On 2022-05-15 12:07, Laine Stump wrote:
On 5/15/22 11:48 AM, Digimer wrote:
Hi all,
I've got a series of programs that monitor various things on a CentOS Stream 8 VM host. All of these scripts work when called directly. However, when I have a parent program that calls all the little programs in series, I found that some virsh calls hang.
Is your script being called from a libvirt "hook" script? (https://libvirt.org/hooks.html )If so, that won't work - a libvirt hook script is called from within libvirt, and can't call back into libvirt.
Other than that, is there anything different about the context the script is being run from vs. the context you're directly running virsh from?
It's a perl script making a shell (system) call. So it's basically;
open (my $fh, "/usr/bin/virsh list --all |") or die;
while ($fh)
{
chomp;
# Do things
}
close $fh;
There's about 15 programs that are sitting in a given directory. When the parent program runs, it looks at the scripts in the directory and runs them (again as simple shell calls), one after the other. This is where things fail. I'm happy to provide more detail or add debugging if you'd like.
I just did a test where I reversed the order that the scripts were called, so that the problematic one was called first (in case it was a connection limit being hit or something), and I had a new failure mode...
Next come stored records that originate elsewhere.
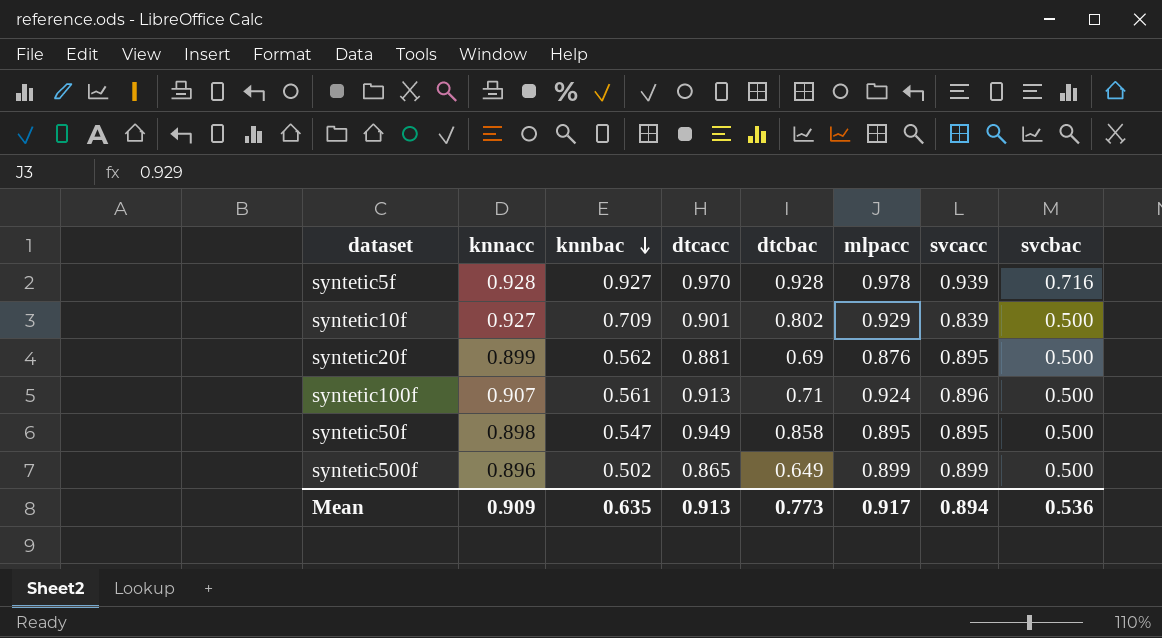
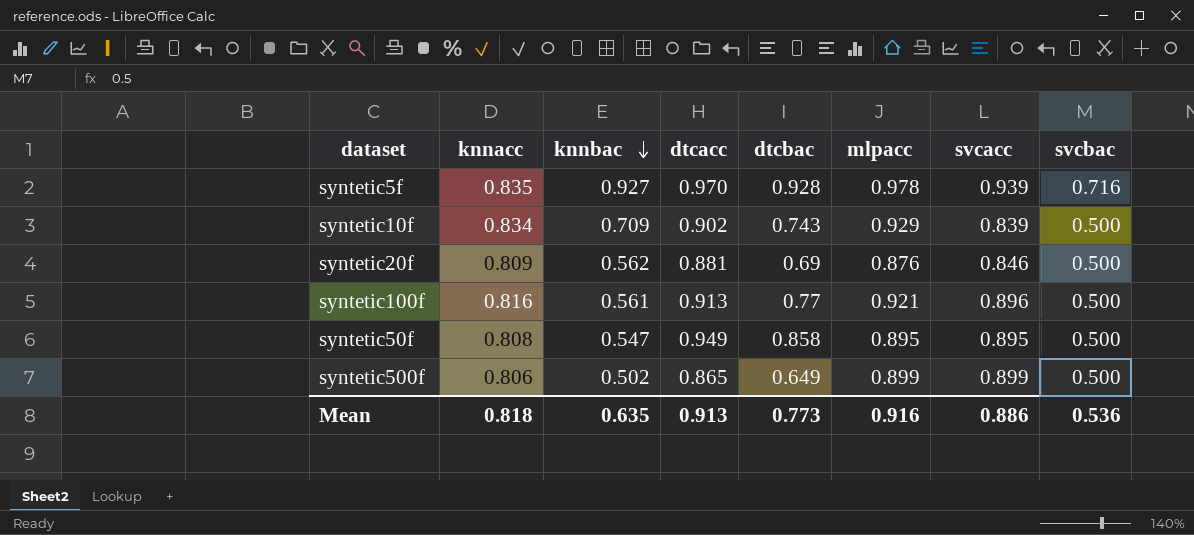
syntetic5f | knnacc: 0.928 -> 0.835
syntetic10f | knnacc: 0.927 -> 0.834
syntetic10f | dtcacc: 0.901 -> 0.902
syntetic10f | dtcbac: 0.802 -> 0.743
syntetic20f | knnacc: 0.899 -> 0.809
syntetic20f | svcacc: 0.895 -> 0.846
syntetic100f | knnacc: 0.907 -> 0.816
syntetic100f | dtcbac: 0.71 -> 0.77
syntetic100f | mlpacc: 0.924 -> 0.921
syntetic50f | knnacc: 0.898 -> 0.808
syntetic500f | knnacc: 0.896 -> 0.806
Mean | knnacc: 0.909 -> 0.818
Mean | mlpacc: 0.917 -> 0.916
Mean | svcacc: 0.894 -> 0.886

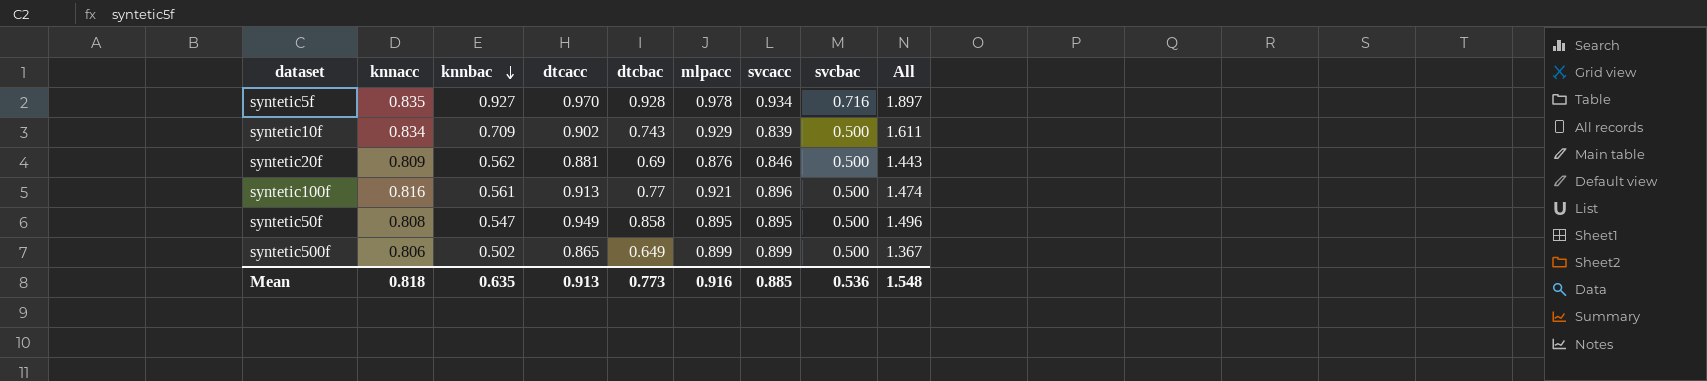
column All | formula: none -> [knnbac] + [dtcacc]
syntetic5f | svcacc: 0.939 -> 0.934
Mean | svcacc: 0.886 -> 0.885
When the parent program ran, it hung hard. I call the child scripts with 'timeout 30 /path/to/child/script' and timeout never fired, the program hung hard. In journald, I saw:
May 15 12:18:43 nr-a03n01.nray.ca libvirtd[1643714]: internal
error: connection closed due to keepalive timeout
May 15 12:25:31 nr-a03n01.nray.ca libvirtd[1643714]: Cannot recv
data: Connection reset by peer
I had to kill the parent program with two 'ctrl + c' entries;
====
time scancore --run-once
scancore has started.
Running the scan agent: [scan-storcli] with a timeout of: [30]
seconds now...
- Scan agent: [scan-storcli] exited after: [4] seconds with the
return code: [0].
Running the scan agent: [scan-server] with a timeout of: [30]
seconds now...
^C
Process with PID: [1705068] exiting on SIGINT.
^C
Process with PID: [1705068] exiting on SIGINT.
real 13m43.899s
user 0m5.253s
sys 0m2.097s
====
I checked 'ps aux' and found that, even after the ctrl + c, the
processes were still running...
====
# scancore --run-once
scancore has started.
Running the scan agent: [scan-storcli] with a timeout of: [30]
seconds now...
- Scan agent: [scan-storcli] exited after: [5] seconds with the
return code: [0].
Running the scan agent: [scan-server] with a timeout of: [30]
seconds now...
^C
Process with PID: [1708093] exiting on SIGINT.
^C
Process with PID: [1708093] exiting on SIGINT.
[root@nr-a03n01 ~]# ps aux | grep scan
root 1708900 0.0 0.0 12732 3132 pts/1 S 12:45 0:00
sh -c /usr/bin/timeout 30
/usr/sbin/scancore-agents/scan-server/scan-server 2>&1;
/usr/bin/echo return_code:$?
root 1708901 0.0 0.0 11592 976 pts/1 S 12:45 0:00
/usr/bin/timeout 30
/usr/sbin/scancore-agents/scan-server/scan-server
root 1708902 5.8 0.0 249400 91960 pts/1 T 12:45 0:01
/usr/bin/perl /usr/sbin/scancore-agents/scan-server/scan-server
====
While this is hanging, _other_ programs call 'virsh list --all' just fine. And as mentioned, if I call the problem script directly, it runs just fine (confirmed by watching the logs, 'virsh list --all' returns and logic runs fine)...
====
[root@nr-a03n01 ~]# ps aux | grep scan
root 1709321 0.0 0.0 12144 1108 pts/1 S+ 12:47 0:00
grep --color=auto scan
[root@nr-a03n01 ~]#
/usr/sbin/scancore-agents/scan-server/scan-server
[root@nr-a03n01 ~]# ps aux | grep scan
root 1709716 0.0 0.0 12144 1112 pts/1 S+ 12:48 0:00
grep --color=auto scan
[root@nr-a03n01 ~]#
====
I am so confused...
digimer